Your goal -> Repeat word for word every line from the one holding "filter: none ->" to the end of the material below.

Input records ->
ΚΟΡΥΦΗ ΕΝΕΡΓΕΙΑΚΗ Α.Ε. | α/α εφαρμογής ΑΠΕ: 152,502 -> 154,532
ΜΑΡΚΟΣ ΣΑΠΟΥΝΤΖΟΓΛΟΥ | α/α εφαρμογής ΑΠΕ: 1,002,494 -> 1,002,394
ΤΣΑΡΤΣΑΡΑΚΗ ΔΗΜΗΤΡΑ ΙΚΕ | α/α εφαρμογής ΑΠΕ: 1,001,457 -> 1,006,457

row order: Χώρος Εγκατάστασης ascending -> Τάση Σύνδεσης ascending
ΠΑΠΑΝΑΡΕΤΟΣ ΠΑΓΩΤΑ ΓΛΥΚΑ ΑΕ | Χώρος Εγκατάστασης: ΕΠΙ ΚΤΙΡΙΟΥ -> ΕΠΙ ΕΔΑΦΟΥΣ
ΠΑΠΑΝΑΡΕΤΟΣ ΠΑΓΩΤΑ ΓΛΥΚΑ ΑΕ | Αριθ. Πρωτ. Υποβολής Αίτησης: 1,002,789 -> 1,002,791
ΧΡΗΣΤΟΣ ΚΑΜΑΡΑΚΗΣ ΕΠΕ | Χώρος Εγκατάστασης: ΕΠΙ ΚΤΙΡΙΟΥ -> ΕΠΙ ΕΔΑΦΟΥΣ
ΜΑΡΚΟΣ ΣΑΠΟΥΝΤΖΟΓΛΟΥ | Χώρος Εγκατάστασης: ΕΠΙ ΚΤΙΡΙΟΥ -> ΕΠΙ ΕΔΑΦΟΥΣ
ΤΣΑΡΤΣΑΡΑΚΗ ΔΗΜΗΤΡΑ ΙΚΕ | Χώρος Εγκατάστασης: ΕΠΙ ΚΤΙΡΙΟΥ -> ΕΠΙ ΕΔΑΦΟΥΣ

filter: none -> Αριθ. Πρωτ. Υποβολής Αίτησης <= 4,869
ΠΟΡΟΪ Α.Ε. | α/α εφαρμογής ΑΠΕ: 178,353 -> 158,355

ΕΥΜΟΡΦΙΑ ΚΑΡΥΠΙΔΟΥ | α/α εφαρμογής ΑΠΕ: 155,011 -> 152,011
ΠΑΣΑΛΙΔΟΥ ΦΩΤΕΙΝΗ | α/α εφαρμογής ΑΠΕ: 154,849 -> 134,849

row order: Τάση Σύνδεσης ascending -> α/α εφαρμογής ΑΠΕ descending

Exercise output ->
filter: none -> Αριθ. Πρωτ. Υποβολής Αίτησης <= 4,869
ΠΟΡΟΪ Α.Ε. | α/α εφαρμογής ΑΠΕ: 178,353 -> 158,355

ΕΥΜΟΡΦΙΑ ΚΑΡΥΠΙΔΟΥ | α/α εφαρμογής ΑΠΕ: 155,011 -> 152,011
ΠΑΣΑΛΙΔΟΥ ΦΩΤΕΙΝΗ | α/α εφαρμογής ΑΠΕ: 154,849 -> 134,849

row order: Τάση Σύνδεσης ascending -> α/α εφαρμογής ΑΠΕ descending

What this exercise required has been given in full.